Kuchar

film 5 of 5

It Came From Kuchar

Film Review by Dean Duncan Mar 26, 2015

This isn’t a film by the boys, but a documentary about the boys. Let’s be frank. These guys are afflicted! And high functioning too, sometimes to the point of an odd, whacked out, undeniable genius. All this being the case the Kuchars, and their films too, are unusually important, and unusually complicated. There are lots of possibilities, responsibilities, challenges and dangers here. It’s not fair to key overly on a disability or a challenge. Disabilities and challenges needn’t, shouldn’t be just ignored either. As we consider disability and challenge we get in danger of coddling, or sentimentality. Even worse, it’s tempting to misappropriate.

With all of these pitfalls in the vicinity, It Came From Kuchar emerges as a very good effort. Good, but not without its own considerable problems. Many of these, predictably, are reflections from the source/s.

Here’s a thing. George and Mike are important artists, important filmmakers, important pieces in a medium that is far too often skewed in the direction of Commerce. Commerce can be a drag, and even a disaster.

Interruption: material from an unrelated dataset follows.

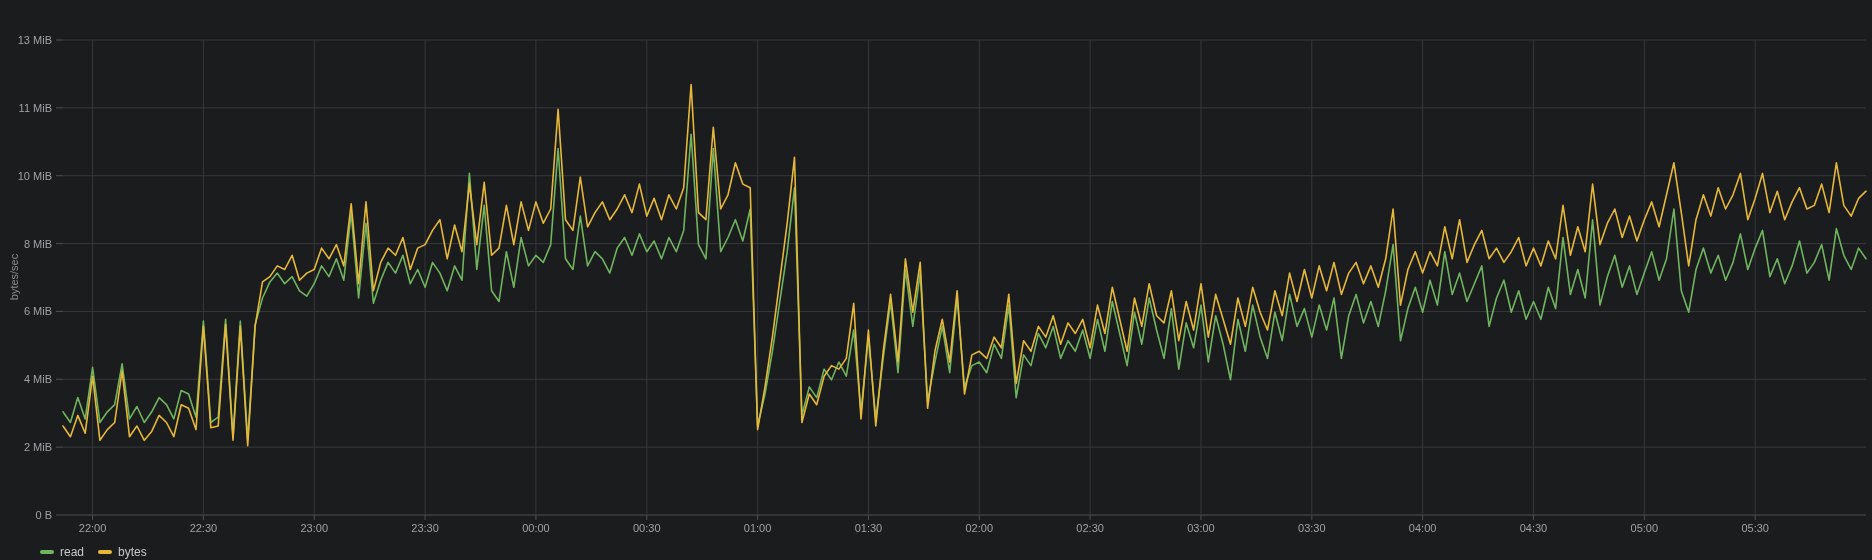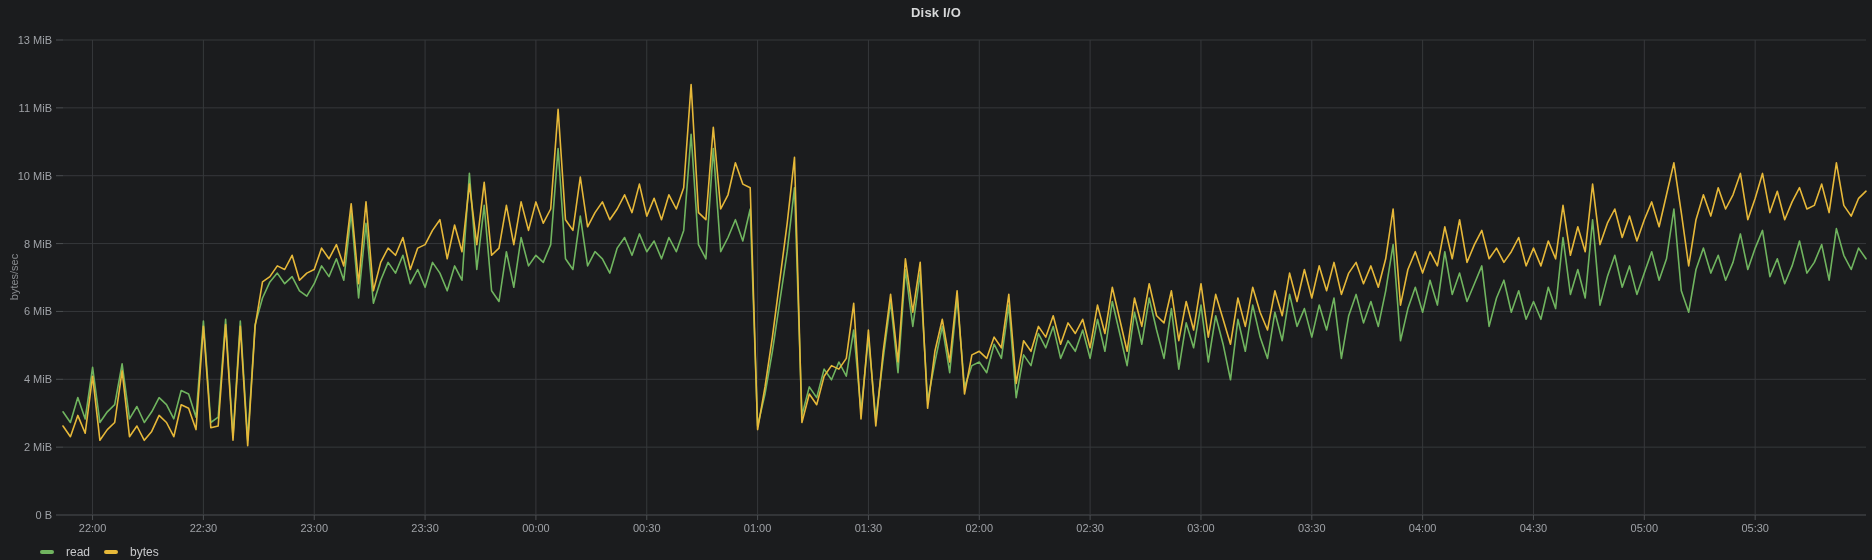"Disk I/O" div.panel-title { html: <div>Disk I/O</div> -> none }
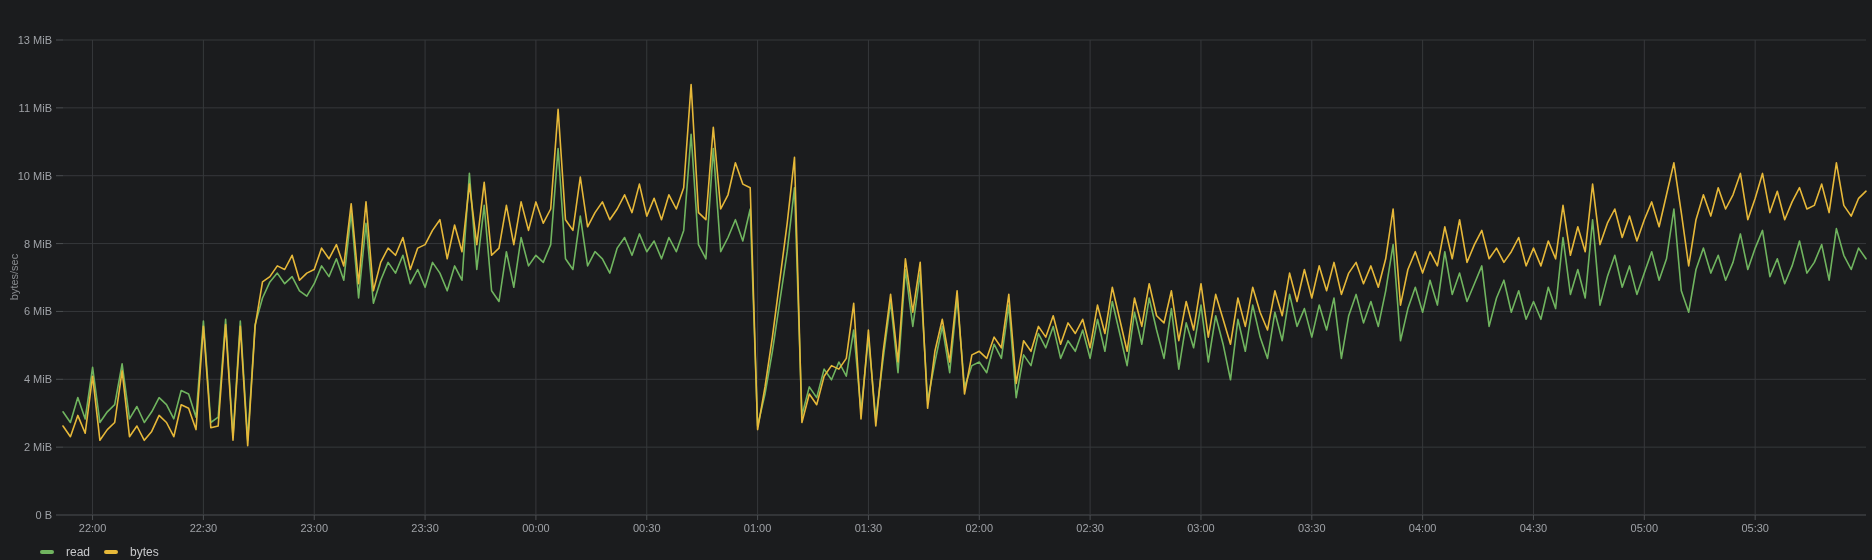"read" .legend-item { gap: 12px -> 6px }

But on the other hand, it can impose a degree of decorum that is actually quite important, to a lot of people anyway. This isn’t necessarily, isn’t even true of the Underground.

And so the Kuchars, and to a degree this documentary that wants to honour them. For me, there are moral missteps. John Waters, for instance. He actually provides a completely unaffected, affectionate witness here. It’s very nice. That stupendous, devoted clip from his notorious Pink Flamingos beautifully serves to make an essential point. Once again, as stated above, we need independent people, outsiders, the alienated. And we don’t only need them so that we can gather them into the folds of squareness. In order to give a voice to the usually voiceless, we need independent cinema! (There is no place in the corporate world for these ill-raised, heaven-kissed savant/auteurs.) But we should also remember that John Waters not only sympathizes with the outsider, but he almost always goes on to defend deviance. (No such thing? For one response to that assertion, see our review of Jack Smith’s Flaming Creatures, q.v.) Thank goodness for the San Francisco Art Institute job that George got, for his right-minded friends and defenders, for his problematical frankness about bodies and all. But you know? He and Mike (and Ed Wood) are pornographers too, with all of the sorrowful solitude and addiction that that might imply. So celebrate, absolutely. But let’s keep those grains of salt at hand.